# In the rsync command below, be sure to replace $TREE with the name of the rsync tree you are instructed to use,
# and $LOCAL_PATH with the local path you want to save the data to.
# sync full dataset - this is the only step you need to sync the full dataset
rsync --copy-links --delete --ignore-errors --recursive --times --verbose$TREE $LOCAL_PATH
# sync volumes from ID list - for subsets you'll need an additional step to generate the list of paths to sync
# Step 1: generate list of paths to rsync
# Input file id_list.txt must be a plain text file containing one HathiTrust Volume ID per line, with Unix line endings and no other encoding (URL esaping, quotes, etc)
# using ruby, install must install rpairtree gem before running (note there is and 'r' in the gem name and not in the require statement, not a typo)
ruby -e 'require "pairtree";ARGF.each {|l|l.chomp!;n,i=l.split(/\./,2);puts "#{n}/pairtree_root/#{Pairtree::Path.id_to_path i}"}' id_list.txt > path_list.txt
# command using perl, requires File::Pairtree CPAN module to be installed
perl -MFile::Pairtree -ne 'chomp;($n,$i)=split /\./,$_,2;print "$n/".File::Pairtree::id2ppath($i).File::Pairtree::s2ppchars($i)."\n"' id_list.txt > path_list.txt
# Step 2: sync files
rsync --copy-links --delete --ignore-errors --recursive --times --verbose --files-from=path_list.txt$TREE $LOCAL_PATH

rrotter commented Dec 17, 2015

  • list.txt is a text file containing a list of HathiTrust items to sync.

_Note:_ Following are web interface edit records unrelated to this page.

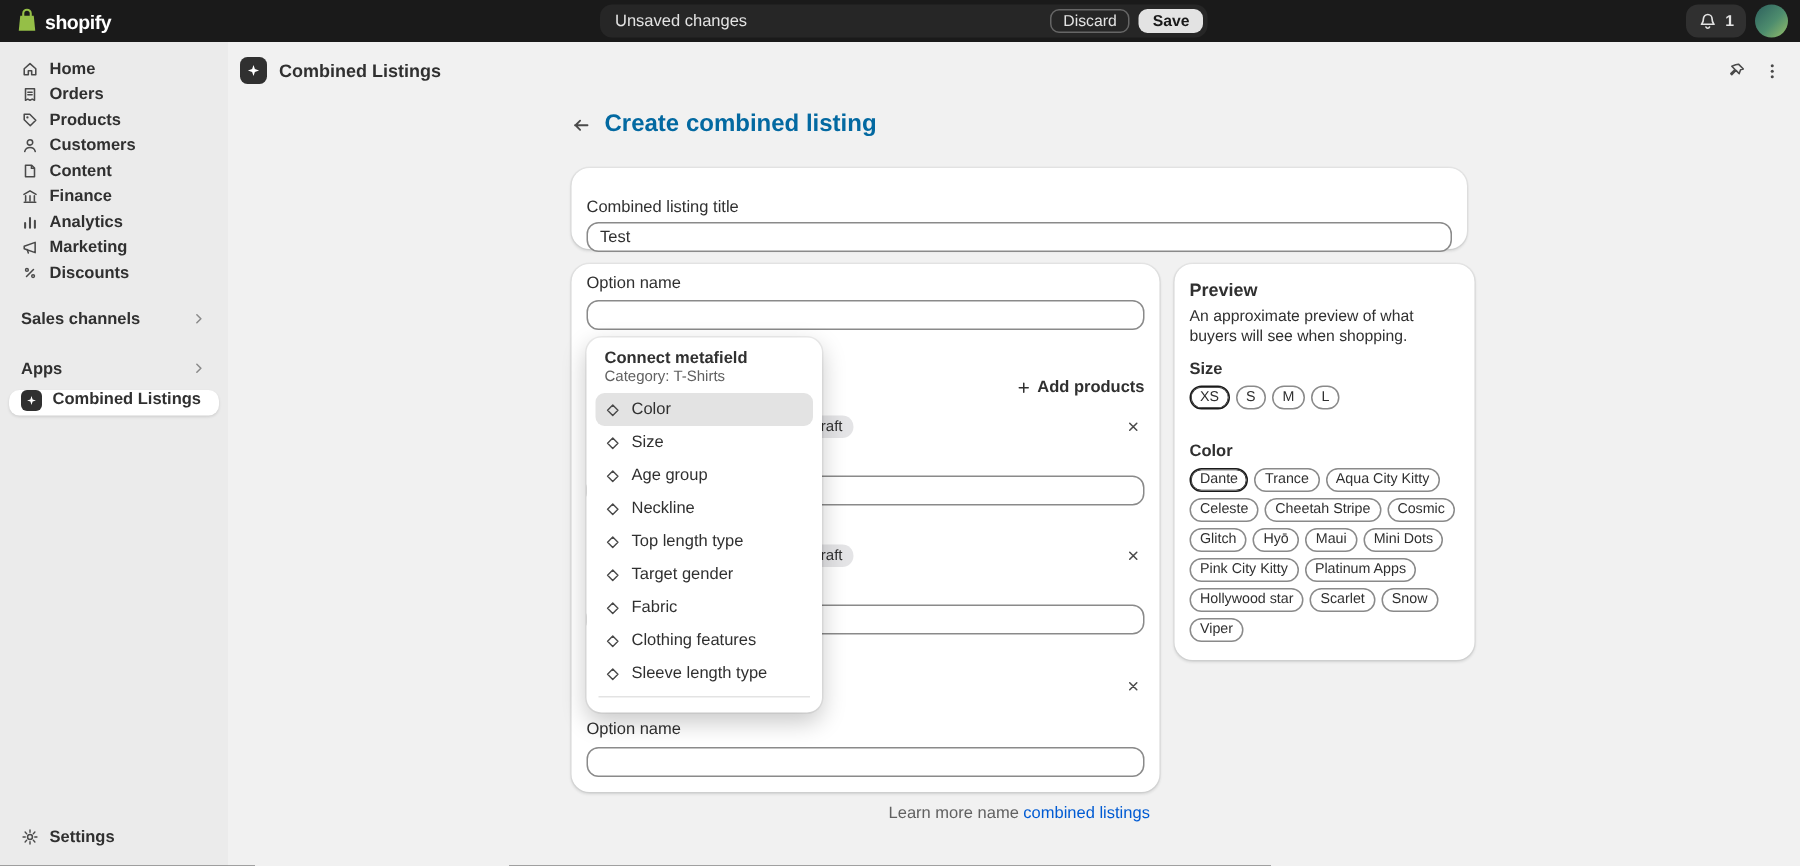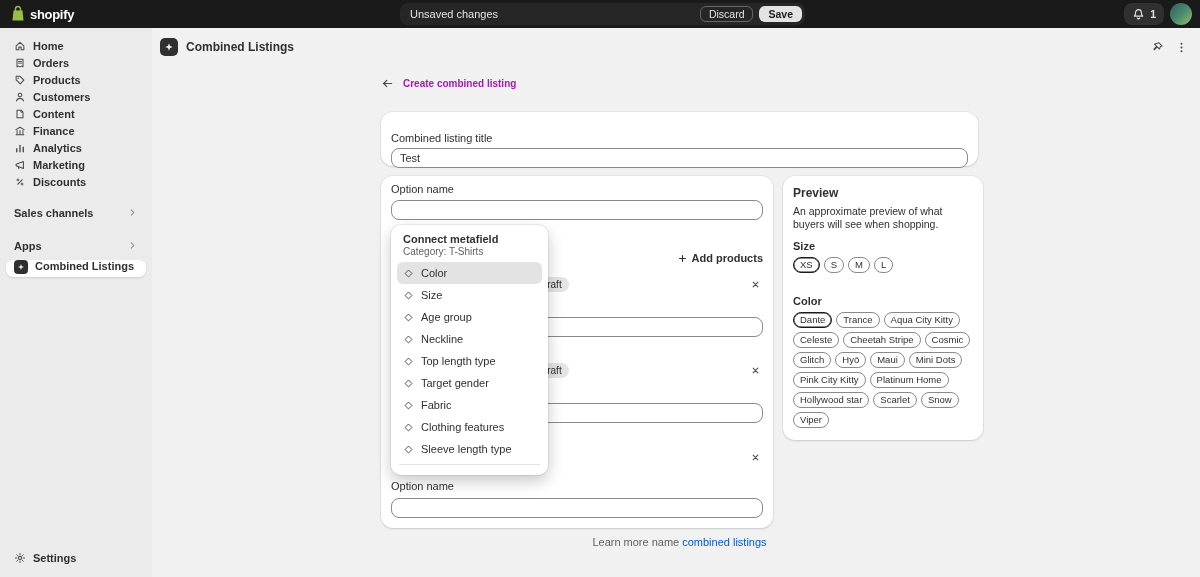--- a/index.html
+++ b/index.html
@@ -60,21 +60,21 @@
   .app-title { font-size:12px; font-weight:600; }
   .header-icons { display:flex; gap:2px; }
   .icon-btn { width:22px; height:22px; border:none; background:transparent; border-radius:6px;
     display:flex; align-items:center; justify-content:center; color:#4a4a4a; }
   .icon-btn svg { width:13px; height:13px; }
 
   .page-title-row { position:absolute; left:224px; top:44px; display:flex; align-items:center; gap:5px; }
   .back-btn { width:22px; height:22px; border:none; background:transparent; color:#4a4a4a;
     display:flex; align-items:center; justify-content:center; border-radius:6px; }
   .back-btn svg { width:13px; height:13px; }
-  .page-title { font-size:10px; font-weight:700; color:#a21caf; }
+  .page-title { font-size:16px; font-weight:700; color:#0369a1; }
 
   .card { position:absolute; background:#fff; border-radius:12px;
     box-shadow:0 1px 2px rgba(31,33,36,.14), 0 0 0 1px rgba(0,0,0,.04); }
 
   .title-card { left:229px; top:84px; width:597px; height:54px; padding:20px 10px; }
   .field-label { display:block; font-size:11px; color:#303030; margin-bottom:4px; }
   .text-input { width:100%; height:20px; border:1px solid #8a8a8a; border-radius:8px; padding:0 8px;
     font-size:11px; font-family:inherit; color:#303030; background:#fff; outline:none; }
 
   .option-card { left:229px; top:148px; width:392px; height:352px; }
@@ -486,21 +486,21 @@
       <span class="chip" data-interactable="false">Trance</span>
       <span class="chip" data-interactable="false">Aqua City Kitty</span>
       <span class="chip" data-interactable="false">Celeste</span>
       <span class="chip" data-interactable="false">Cheetah Stripe</span>
       <span class="chip" data-interactable="false">Cosmic</span>
       <span class="chip" data-interactable="false">Glitch</span>
       <span class="chip" data-interactable="false">Hyō</span>
       <span class="chip" data-interactable="false">Maui</span>
       <span class="chip" data-interactable="false">Mini Dots</span>
       <span class="chip" data-interactable="false">Pink City Kitty</span>
-      <span class="chip" data-interactable="false">Platinum Home</span>
+      <span class="chip" data-interactable="false">Platinum Apps</span>
       <span class="chip" data-interactable="false">Hollywood star</span>
       <span class="chip" data-interactable="false">Scarlet</span>
       <span class="chip" data-interactable="false">Snow</span>
       <span class="chip" data-interactable="false">Viper</span>
     </div>
   </aside>
 
   <div class="footer-note" data-interactable="false">
     <span data-interactable="false">Learn more name</span><a href="#" data-interactable="true">combined listings</a>
   </div>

Substitute the name of your actual list.
  • ht_text_pd is one of several rsync points available, substitute the name of the rsync point you are instructed to use.
  • You may want to use the --dry-run option, or skip the --verbose option for the rsync command.

rrotter commented Mar 3, 2016

In addition to Linux and OS X this works in PowerShell on Windows. Here are links to get rsync and ruby for Windows.